How's Kirby?
By Derek Penwell
Apart from the yearly drag show on Phil Donahue, I had no contact with gay people as a kid. That’s not true, exactly, because as we know now, gay people are always around—which I didn’t know then.
The whole thought of people loving others of the same gender was unfathomable to me as a child. I knew it was wrong, but I’m not sure how I knew.
I don’t remember having a conversation about it with anybody. It wasn’t the kind of conversation we would have had–like we would never talk about the relative advantages of owning a beach house in the Keys over owning a sail boat in Martha’s Vineyard. What would have been the point? Our lives were never going to be touched by it, so why talk about it?
I don’t know if I just picked up a vibe about it, when my parents seemed a little fidgety if we walked in and saw Billy Crystal on Soap.
It could be that I, like every kid my age, was especially familiar with the schoolyard epithets that made their way into our vocabulary as a means of publicly establishing our masculinity.
I don’t know where I learned it, but I knew being homosexual was a bad thing for people to be. I didn’t have to do any soul searching about the issue. I was pretty certain that the whole idea was self-evidently something that any “normal” person could recognize as abhorrent—and by “normal” I meant something like “Christian” (since Christianity was a normative reality in my world).
We now live in a different world from the one in which I grew up. My kids have grown up with children who have two moms and two dads.
Our own minds, my wife’s and mine, have changed over the years regarding this issue. I know that on the rare occasion when we talked about “Charlie’s” moms with our children, we were adamant that love is love, and that “Charlie’s moms love each other like Mommy and Daddy do.” But we never had sit-down lessons on diversity.

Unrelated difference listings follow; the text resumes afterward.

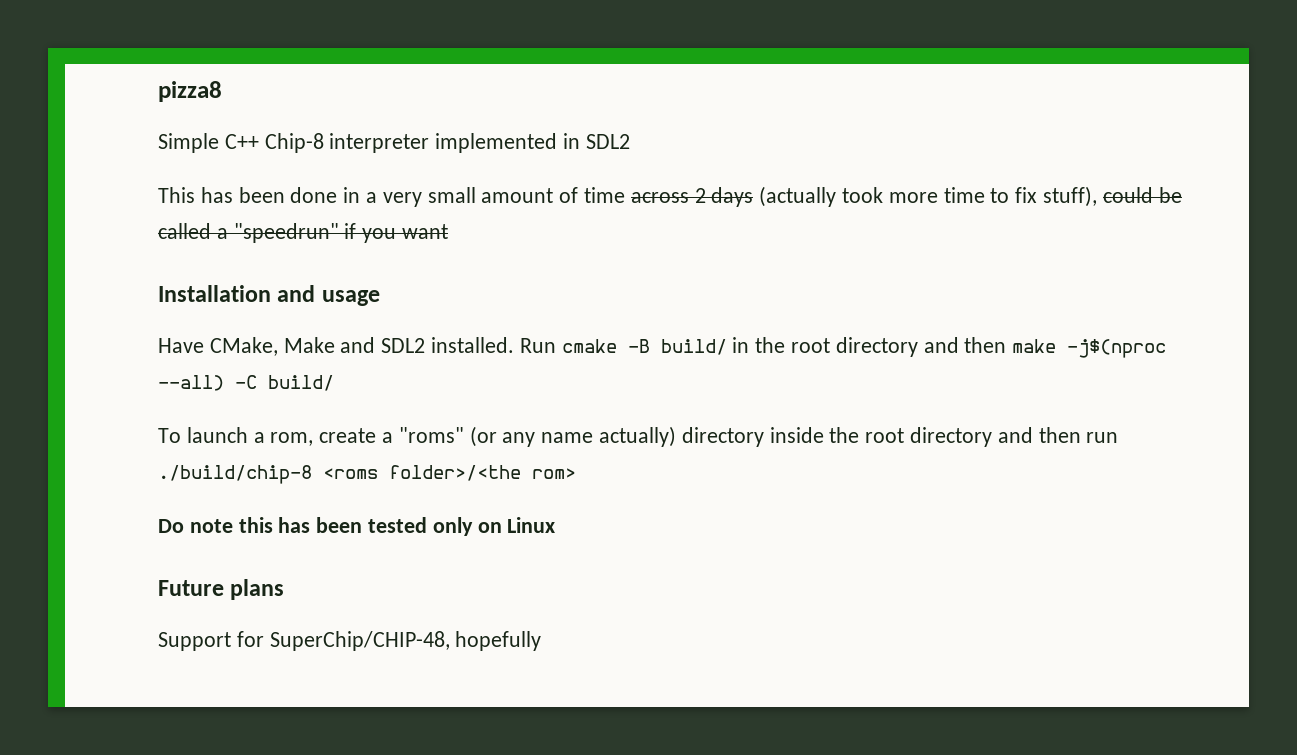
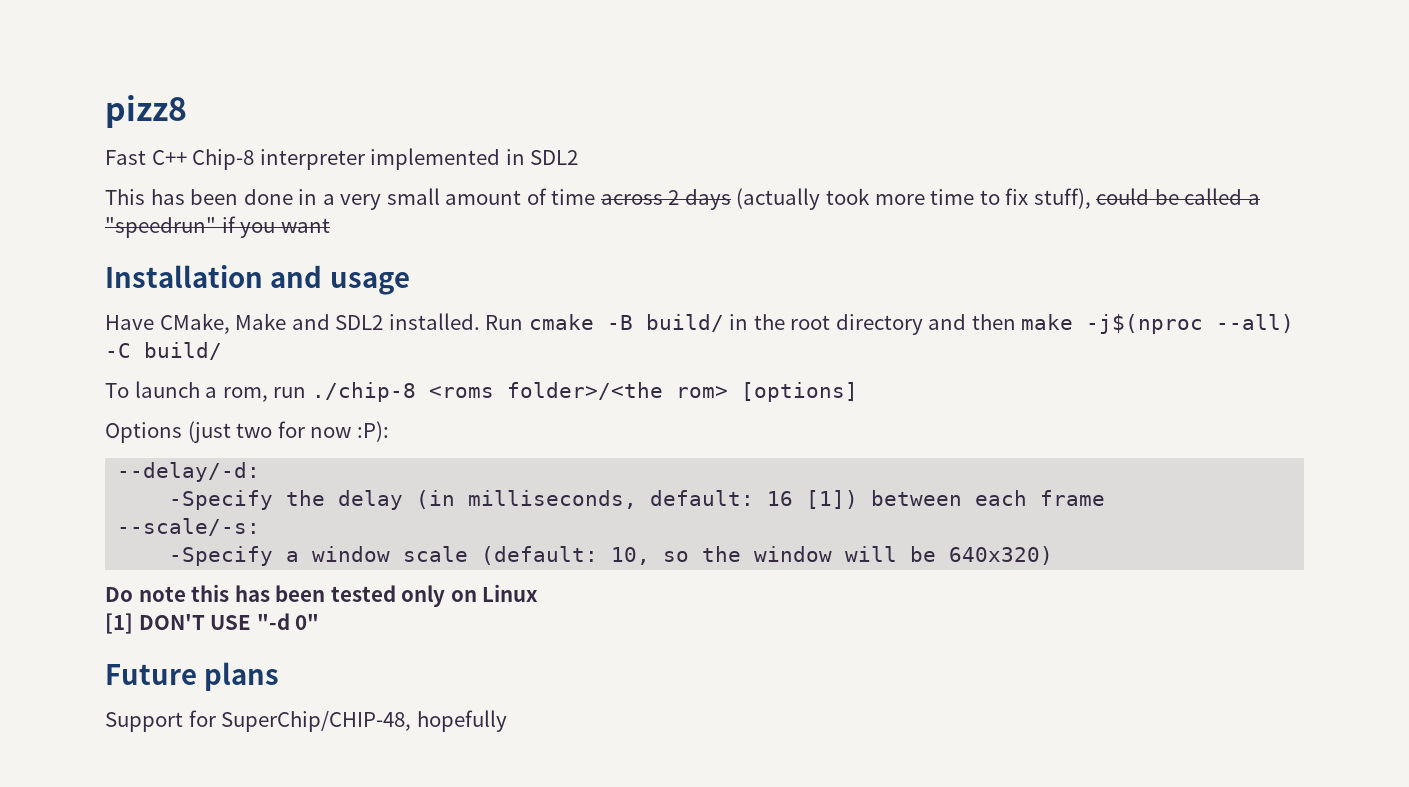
- pizza8
- Simple C++ Chip-8 interpreter implemented in SDL2
+ pizz8
+ Fast C++ Chip-8 interpreter implemented in SDL2
- To launch a rom, create a "roms" (or any name actually) directory inside the root directory and then run ./build/chip-8 <roms folder>/<the rom>
+ To launch a rom, run ./chip-8 <roms folder>/<the rom> [options]
+ Options (just two for now :P):
+ --delay/-d:
+ -Specify the delay (in milliseconds, default: 16 [1]) between each frame
+ --scale/-s:
+ -Specify a window scale (default: 10, so the window will be 640x320)
+ [1] DON'T USE "-d 0"

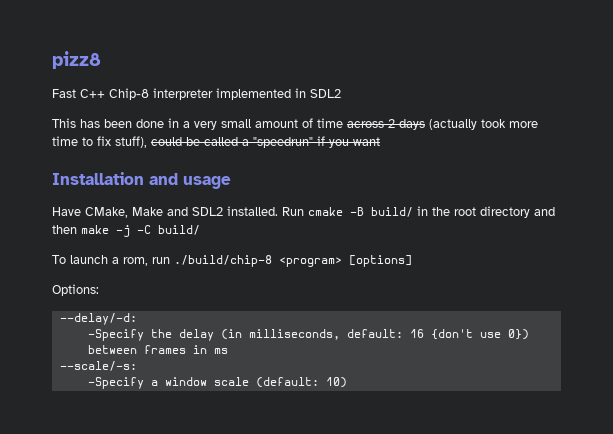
- Run cmake -B build/ in the root directory and then make -j$(nproc --all) -C build/
+ Run cmake -B build/ in the root directory and then make -j -C build/
- To launch a rom, run ./chip-8 <roms folder>/<the rom> [options]
- Options (just two for now :P):
+ To launch a rom, run ./build/chip-8 <program> [options]
+ Options:
- -Specify the delay (in milliseconds, default: 16 [1]) between each frame
+ -Specify the delay (in milliseconds, default: 16 {don't use 0}) between frames in ms
- -Specify a window scale (default: 10, so the window will be 640x320)
- Do note this has been tested only on Linux
- [1] DON'T USE "-d 0"
- Future plans
- Support for SuperChip/CHIP-48, hopefully
+ -Specify a window scale (default: 10)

Consequently, when my own kids, who are now teenagers, overhear the debate about same gender marriage, they’re confounded. Why is this such a big deal?
I grew up in the aftermath of the Civil Rights movement believing that everybody is created equal, regardless of race. Just a few years before I came onto the scene, however, no consensus existed on the issue. People braved batons and German Shepherds, went to jail, lost their jobs, and died in the streets to establish an understanding of human relationships that I have always taken to be self-evident.
It never occurred to me as a child that anyone still believed that black people were inferior. I didn’t carry the same baggage about the issue of race that my parent’s generation had had to haul around the first part of their lives.
Let me be quick to add that passing the Civil Rights Act didn’t do away with the baggage from my parents’ and grandparents’ generations, but it did at least two things that I can see: 1) it made continuing to hold racist beliefs problematic, and 2) it cleared the cultural air so that continuing to indoctrinate children with racist ideas was not only problematic socially, but also more difficult.
These days, my children don’t have to carry around the same baggage I did on the issue of Lesbian, Gay, Bi-sexual, Transgender, Intersex, and Queer people. They see the propriety of love as an issue unencumbered by concerns about which genders should be paired together, and which pairings should be avoided at all costs.
A demographic divide over the issue of homosexuality has emerged, a divide that continues to grow wider with each passing day. The younger you are, the more likely you are to have no problem with the idea of a man marrying a man, a woman marrying a woman, or a man born in a woman’s body, becoming what she feels she was created to be, etc.
Just the other day I had to come home to tell my children that Charlie died (different Charlie).
Back in the 70s Charlie had been ordained in the church where I serve. He soon left the ministry, however, after meeting Kirby—the love of his life. In fact, he didn’t last long in the church altogether. He just couldn’t take being told that being gay made him unacceptable. Charlie became a corporate executive and moved to Virginia.
After Charlie retired, he and Kirby moved back to Louisville. They’ve been together over thirty-eight years. A former minister at our church, got in touch with Charlie and encouraged him to come back to check out the church that had ordained him so many years before. He did.
Charlie found that much had change since he left. For one thing, our church had voted unanimously the year before to welcome all people, regardless of sexual orientation or gender identity, into full participation in the life and ministry of the church. He loved it, and eventually rejoined.
However, not only did Charlie reconnect with the “kids” from his old youth group (almost all of whom were now parents and grandparents), but he got to know the youth who are in the church today. He talked to them, joked with them, brought donuts for them—in short, he cared about them. Everyone in our church, but especially the youth, loved Charlie.
Charlie died the other day. I had to come home to tell my children. They cried. But their first question was: “How's Kirby?”
According to the statistics, the younger you are the more likely the first question out of your mouth in a situation like this is “How is Kirby?” Because to young people Charlie and Kirby aren’t first gay men, they’re people who’ve spent most of their lives loving and taking care of each other.
In a post-denominational world mainline denominations are going to have to come to terms with the inevitability of having to appeal to young people whose first question upon hearing of the death of someone like Charlie is: “How's Kirby?”